### WHAT THE EXERCISE ASKS
Each line with the word "descending" must appear in the answer, copied from the records.

### DATASET EXTRACT

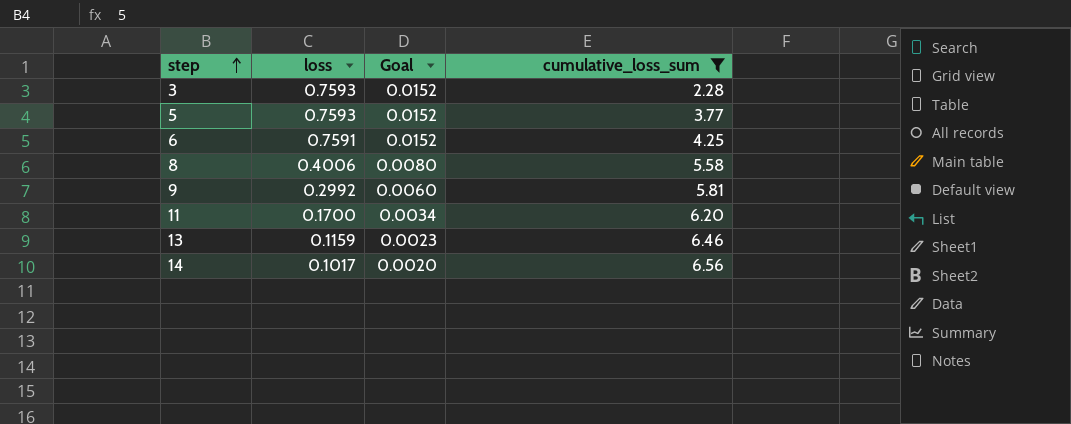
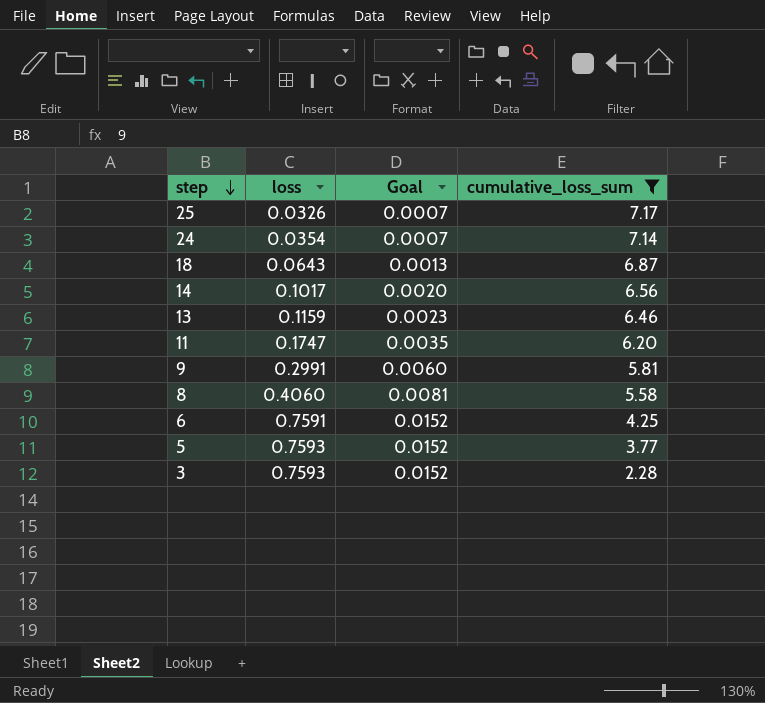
row order: step ascending -> step descending
row 25: none -> 0.0326 | 0.0007 | 7.17
row 24: none -> 0.0354 | 0.0007 | 7.14
row 18: none -> 0.0643 | 0.0013 | 6.87
11 | loss: 0.1700 -> 0.1747
11 | Goal: 0.0034 -> 0.0035
9 | loss: 0.2992 -> 0.2991
8 | loss: 0.4006 -> 0.4060
8 | Goal: 0.0080 -> 0.0081

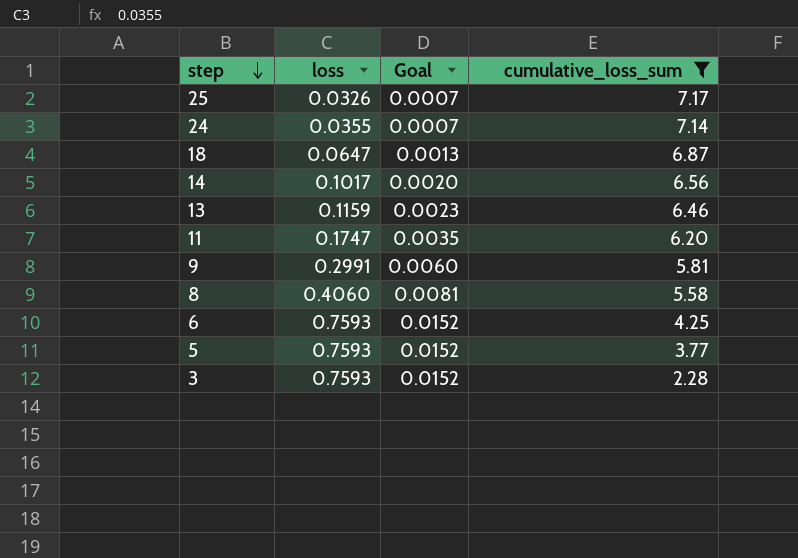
24 | loss: 0.0354 -> 0.0355
18 | loss: 0.0643 -> 0.0647
6 | loss: 0.7591 -> 0.7593

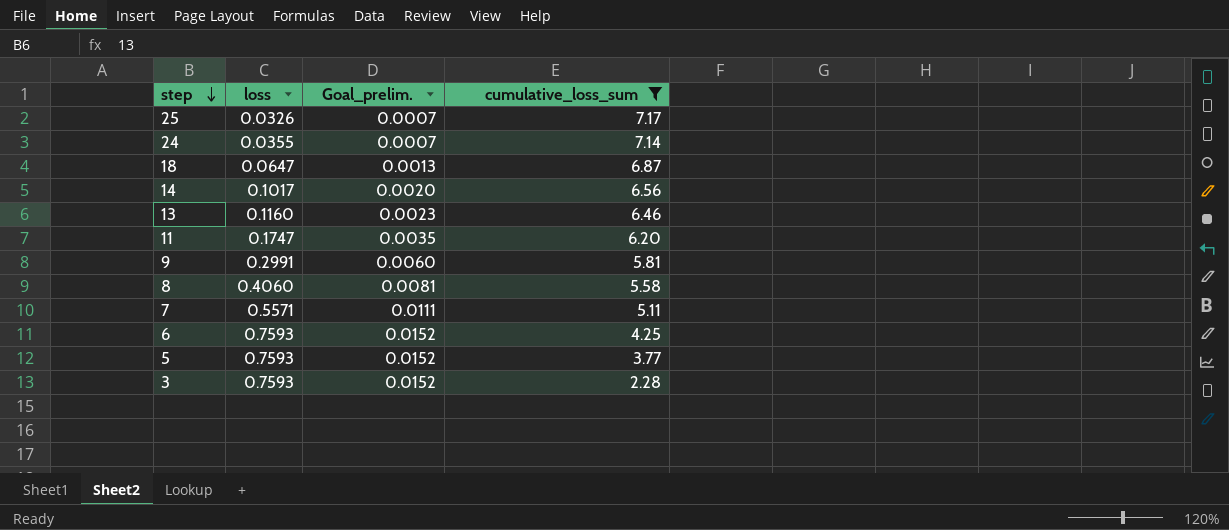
column name: Goal -> Goal_prelim.
13 | loss: 0.1159 -> 0.1160
row 7: none -> 0.5571 | 0.0111 | 5.11

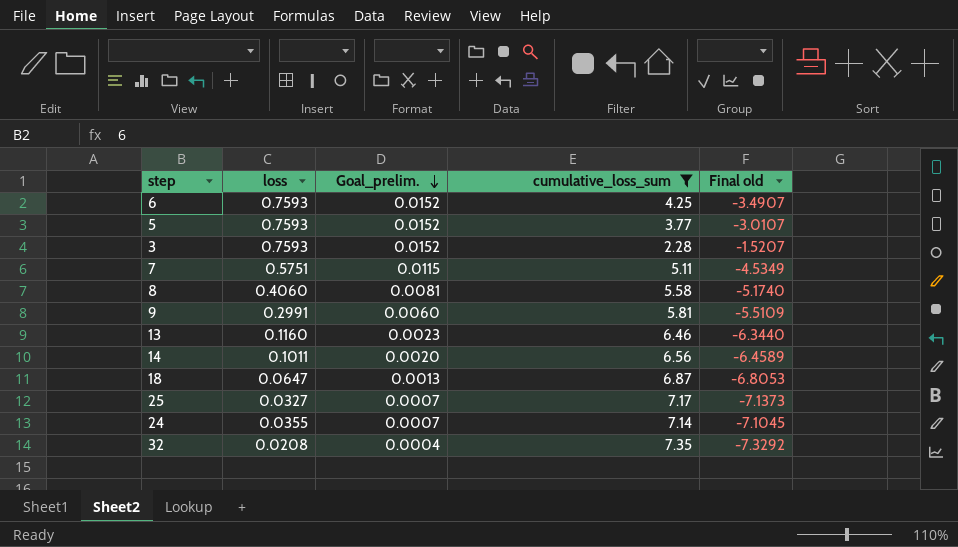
row order: step descending -> Goal_prelim. descending
column Final old | formula: none -> [loss] - [cumulative_loss_sum]
row 11: 0.1747 | 0.0035 | 6.20 -> none
7 | loss: 0.5571 -> 0.5751
7 | Goal_prelim.: 0.0111 -> 0.0115
14 | loss: 0.1017 -> 0.1011
25 | loss: 0.0326 -> 0.0327
row 32: none -> 0.0208 | 0.0004 | 7.35 | -7.3292

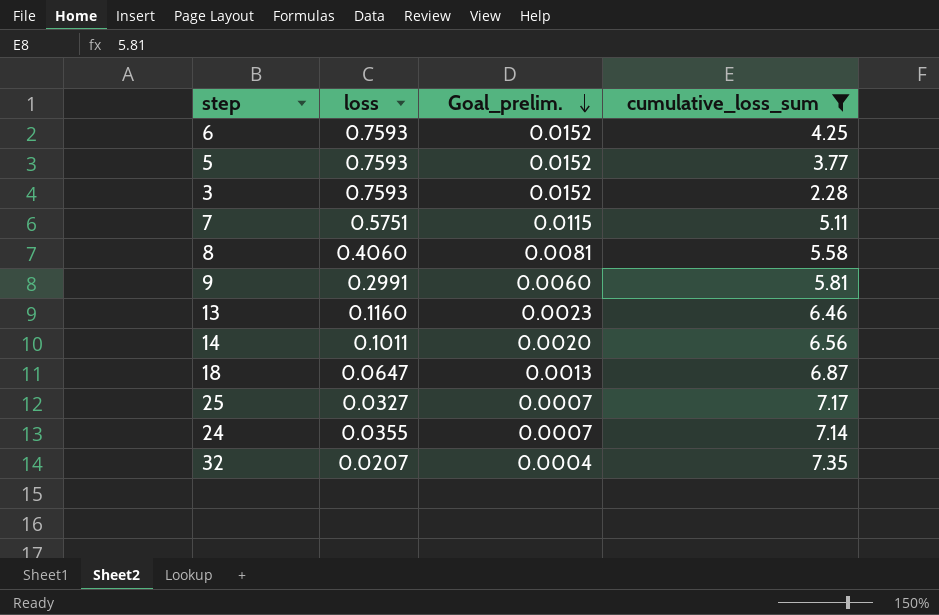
column Final old | formula: [loss] - [cumulative_loss_sum] -> none
32 | loss: 0.0208 -> 0.0207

### RESPONSE AREA
row order: step ascending -> step descending
row order: step descending -> Goal_prelim. descending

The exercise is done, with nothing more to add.